Avoid These Mistakes While Paying Off Debt
April 11, 2016 / Sara Davis / Prepare for College Financially
Many times, paying off debt is easier said than done.
It doesn't take much for debt to get out of hand, and when that happens, it might feel like you aren't in control of your financial situation. This is often a result of some common mistakes many people make when paying down their debt.
Recognizing and correcting these mistakes are the first steps in beginning to live a debt-free life.
Neglecting To Budget
One of the biggest mistakes a person can make when paying down debt is to not budget. When you create a budget, you know exactly how much money you have to allocate toward your debt.
Without a budget, many people fall into the trap of allocating more money toward their debt than they can afford.
Then, when it's time to go to the grocery store or pay the utility bill, there's only one method available to them: their credit card. They put the expenses on their credit card bill, only to see their debt increase more.
To avoid this, you need to create a budget.
Calculate how much you can expect to pay each month on groceries, housing, utilities and any other recurring and necessary expense. Then, subtract this amount from your monthly take-home pay. The difference is everything you can afford to put toward your debt.
Ignoring The Snowball/Avalanche Strategy
The snowball method of paying off your debt means to put all of your focus on paying off one specific area.
Put all extra funds toward this debt while only paying the minimum balance on the others.
Choose the smallest debt you have first and pay that off.
This is meant to create a sense of motivation. You'll feel accomplished when you tackle that debt completely and you'll be excited to take on the next one.
The alternative to this is called the avalanche method, in which you pay off the debt with the highest interest rate first, according to The Billfold.
This is because you'll spend more money on that interest over time, so it's best to wipe it out sooner rather than later. While the motivation factor won't come as quickly as with the snowball method, you'll save money in the long run.
Either one of these strategies is better than focusing on all your debts at once.
While you might feel stressed about each debt equally, paying them off equally is not the best way to make them disappear. Even if you are paying $25 extra on 4 different debts, each one will last longer than it has to, so you'll end up paying more in interest. Plus, it will be very slow going, which doesn't help your motivation to pay.
Instead, put that extra $100 a month towards one debt and get it cleared out faster.
Not Correcting Your Bad Debt Habits
There is such a thing as good debt and bad debt.
Good debt happens when you invest in something for your future. These include mortgages, because a home is a positive investment, or student loans, because an education will likely improve your career path and future opportunities.

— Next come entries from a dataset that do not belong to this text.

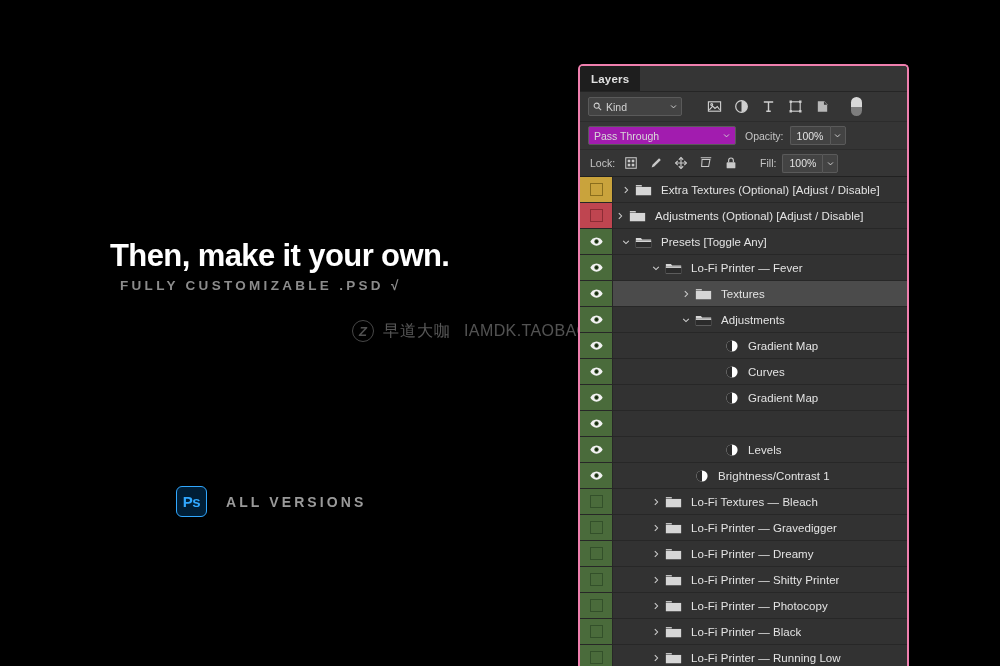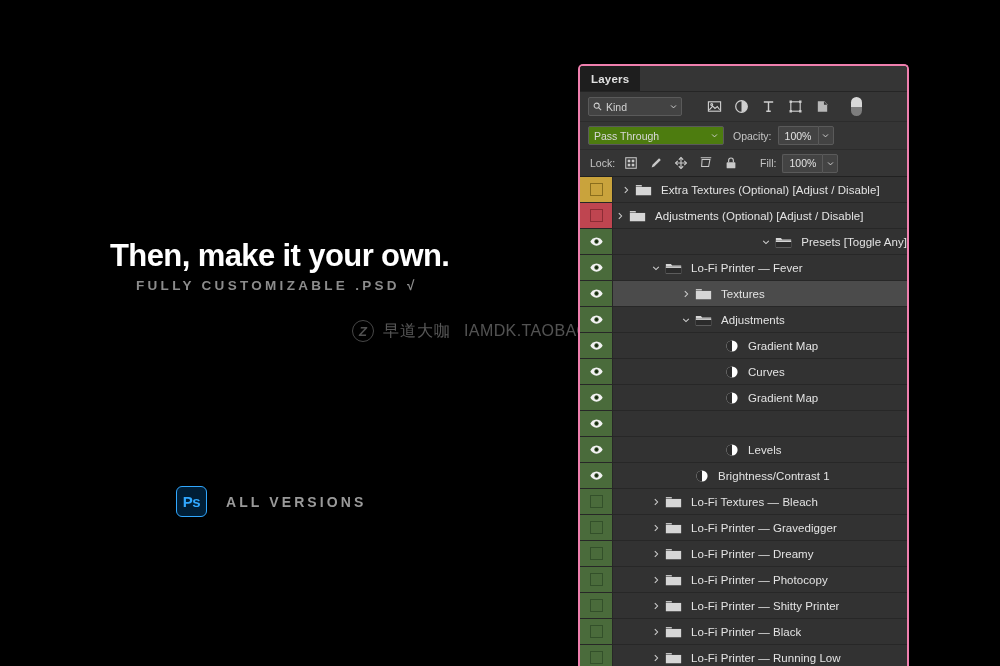--- a/index.html
+++ b/index.html
@@ -11,21 +11,21 @@
   }
   #stage { position: relative; width: 1000px; height: 666px; background: #000; }
 
   
   .promo-headline {
     position: absolute; left: 110px; top: 238px;
     font-size: 31px; font-weight: bold; color: #ffffff;
     letter-spacing: -0.6px; white-space: nowrap;
   }
   .promo-sub {
-    position: absolute; left: 136px; top: 278px;
+    position: absolute; left: 120px; top: 278px;
     font-size: 13.5px; font-weight: bold; color: #8c8c8c;
     letter-spacing: 3.3px; white-space: nowrap;
   }
   .versions-row {
     position: absolute; left: 176px; top: 486px;
     display: flex; align-items: center; gap: 19px;
   }
   .ps-badge {
     width: 31px; height: 31px; border-radius: 6px;
     border: 1.6px solid #31a8ff; background: #001e36;
@@ -94,21 +94,21 @@
     background: linear-gradient(#d8d8d8 0 52%, #7d7d7d 52% 100%);
     margin-left: 9px;
   }
 
   .mode-row, .lock-row {
     height: 28px; background: #353535;
     display: flex; align-items: center; padding: 0 8px;
   }
   .mode-row { border-top: 1px solid #2c2c2c; }
   .blend-select {
-    width: 136px; height: 19px; background: #4d7c0f;
+    width: 148px; height: 19px; background: #a21caf;
     border: 1px solid #5a5a5a; border-radius: 2px;
     display: flex; align-items: center; padding: 4px 5px;
     color: #d9d9d9; font-size: 10.5px;
   }
   .blend-select .lbl { flex: 1; }
   .small-label { color: #c5c5c5; font-size: 10.5px; margin-left: 9px; }
   .num-box {
     height: 19px; background: #434343; border: 1px solid #5a5a5a;
     border-radius: 2px 0 0 2px; border-right: none;
     display: flex; align-items: center; justify-content: center;
@@ -322,21 +322,21 @@
           </div>
         </div>
         <div class="layer-row">
           <div class="vis-cell vis-green">
             <svg class="eye" viewBox="0 0 20 20" fill="none">
               <path d="M10 4.5c4 0 7.2 3 8.2 5.5-1 2.5-4.2 5.5-8.2 5.5S2.8 12.5 1.8 10C2.8 7.5 6 4.5 10 4.5z" fill="currentColor"></path>
               <circle cx="10" cy="10" r="2.9" fill="#2f4a24"></circle>
               <circle cx="10" cy="10" r="1.4" fill="#0d1a08"></circle>
             </svg>
           </div>
-          <div class="row-body" style="padding-left: 0; justify-content: flex-end;">
+          <div class="row-body" style="padding-left: 7px;">
             <div class="disc">
               <svg viewBox="0 0 10 10" fill="none" stroke="currentColor" stroke-width="1.3">
                 <polyline points="1.5,3.5 5,7 8.5,3.5"></polyline>
               </svg>
             </div>
             <span style="display: flex;">
               <svg class="thumb-folder" viewBox="0 0 20 16">
                 <path d="M1 3.2h6l1.4 1.8H19v9.4H1z" fill="#d6d6d6"></path>
                 <rect x="1" y="6.4" width="18" height="8" fill="#2b2b2b"></rect>
                 <path d="M1 6.4h18v1.5H1z" fill="#d6d6d6"></path>
@@ -586,40 +586,40 @@
               <svg viewBox="0 0 10 10" fill="none" stroke="currentColor" stroke-width="1.3">
                 <polyline points="3.5,1.5 7,5 3.5,8.5"></polyline>
               </svg>
             </div>
             <span style="display: flex;">
               <svg class="thumb-folder" viewBox="0 0 20 16">
                 <path d="M1 2.2h7v1.6H1z" fill="#cccccc"></path>
                 <rect x="1" y="4.4" width="18" height="9.8" fill="#d6d6d6"></rect>
               </svg>
             </span>
+            <span class="row-label">Lo-Fi Printer — Shitty Printer</span>
+          </div>
+        </div>
+        <div class="layer-row">
+          <div class="vis-cell vis-green">
+            <span class="empty-box"></span>
+          </div>
+          <div class="row-body" style="padding-left: 37px;">
+            <div class="disc">
+              <svg viewBox="0 0 10 10" fill="none" stroke="currentColor" stroke-width="1.3">
+                <polyline points="3.5,1.5 7,5 3.5,8.5"></polyline>
+              </svg>
+            </div>
+            <span style="display: flex;">
+              <svg class="thumb-folder" viewBox="0 0 20 16">
+                <path d="M1 2.2h7v1.6H1z" fill="#cccccc"></path>
+                <rect x="1" y="4.4" width="18" height="9.8" fill="#d6d6d6"></rect>
+              </svg>
+            </span>
             <span class="row-label">Lo-Fi Printer — Photocopy</span>
-          </div>
-        </div>
-        <div class="layer-row">
-          <div class="vis-cell vis-green">
-            <span class="empty-box"></span>
-          </div>
-          <div class="row-body" style="padding-left: 37px;">
-            <div class="disc">
-              <svg viewBox="0 0 10 10" fill="none" stroke="currentColor" stroke-width="1.3">
-                <polyline points="3.5,1.5 7,5 3.5,8.5"></polyline>
-              </svg>
-            </div>
-            <span style="display: flex;">
-              <svg class="thumb-folder" viewBox="0 0 20 16">
-                <path d="M1 2.2h7v1.6H1z" fill="#cccccc"></path>
-                <rect x="1" y="4.4" width="18" height="9.8" fill="#d6d6d6"></rect>
-              </svg>
-            </span>
-            <span class="row-label">Lo-Fi Printer — Shitty Printer</span>
           </div>
         </div>
         <div class="layer-row">
           <div class="vis-cell vis-green">
             <span class="empty-box"></span>
           </div>
           <div class="row-body" style="padding-left: 37px;">
             <div class="disc">
               <svg viewBox="0 0 10 10" fill="none" stroke="currentColor" stroke-width="1.3">
                 <polyline points="3.5,1.5 7,5 3.5,8.5"></polyline>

Bad debt is the result of bad habits, like overspending on your credit card. If you don't address what caused you to get into debt in the first place, paying down your credit cards and other loans may be closely followed by a slide back into debt.
Fox News Magazine advised those who have trouble staying out of debt to seek professional financial help. By attending a debt management program, you can learn the best tips to stay on top of your finances, pay down outstanding balances and avoid sinking into debt again.
Whether you are just starting to pay off your debt or you've already began to chip away, you can implement these strategies and you'll be on the fast track to having zero debt in no time. Debt is not a never-ending hill and with these tips you'll get your feet moving in the right direction!